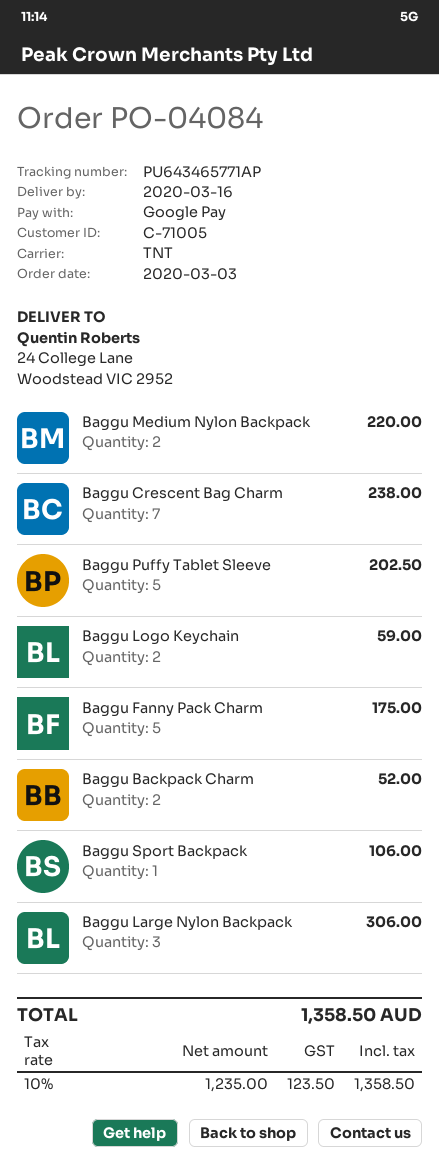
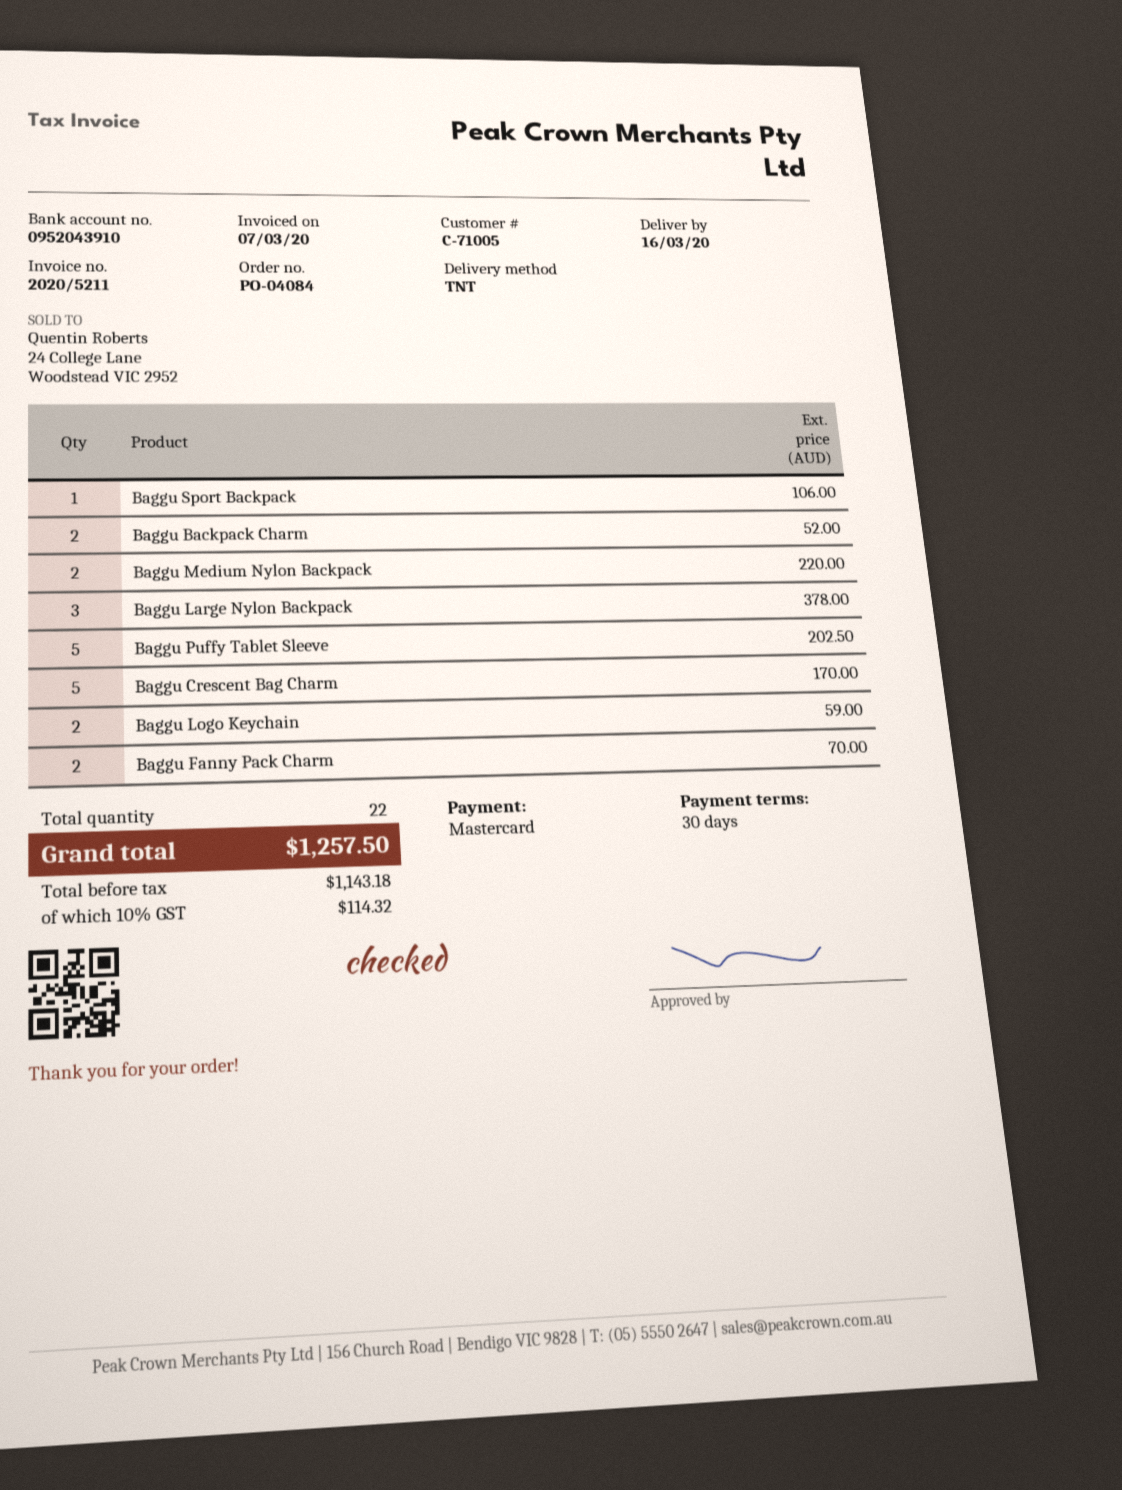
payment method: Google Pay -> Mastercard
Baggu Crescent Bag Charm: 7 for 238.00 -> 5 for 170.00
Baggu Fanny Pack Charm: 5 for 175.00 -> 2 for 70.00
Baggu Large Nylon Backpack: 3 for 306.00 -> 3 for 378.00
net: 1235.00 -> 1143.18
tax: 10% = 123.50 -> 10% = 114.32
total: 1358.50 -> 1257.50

=== WHAT THE EXERCISE ASKS ===
Before you return the listing, strip out its pictures; all else must match exactly.

=== EXERCISE ANSWER ===
payment method: Google Pay -> Mastercard
Baggu Crescent Bag Charm: 7 for 238.00 -> 5 for 170.00
Baggu Fanny Pack Charm: 5 for 175.00 -> 2 for 70.00
Baggu Large Nylon Backpack: 3 for 306.00 -> 3 for 378.00
net: 1235.00 -> 1143.18
tax: 10% = 123.50 -> 10% = 114.32
total: 1358.50 -> 1257.50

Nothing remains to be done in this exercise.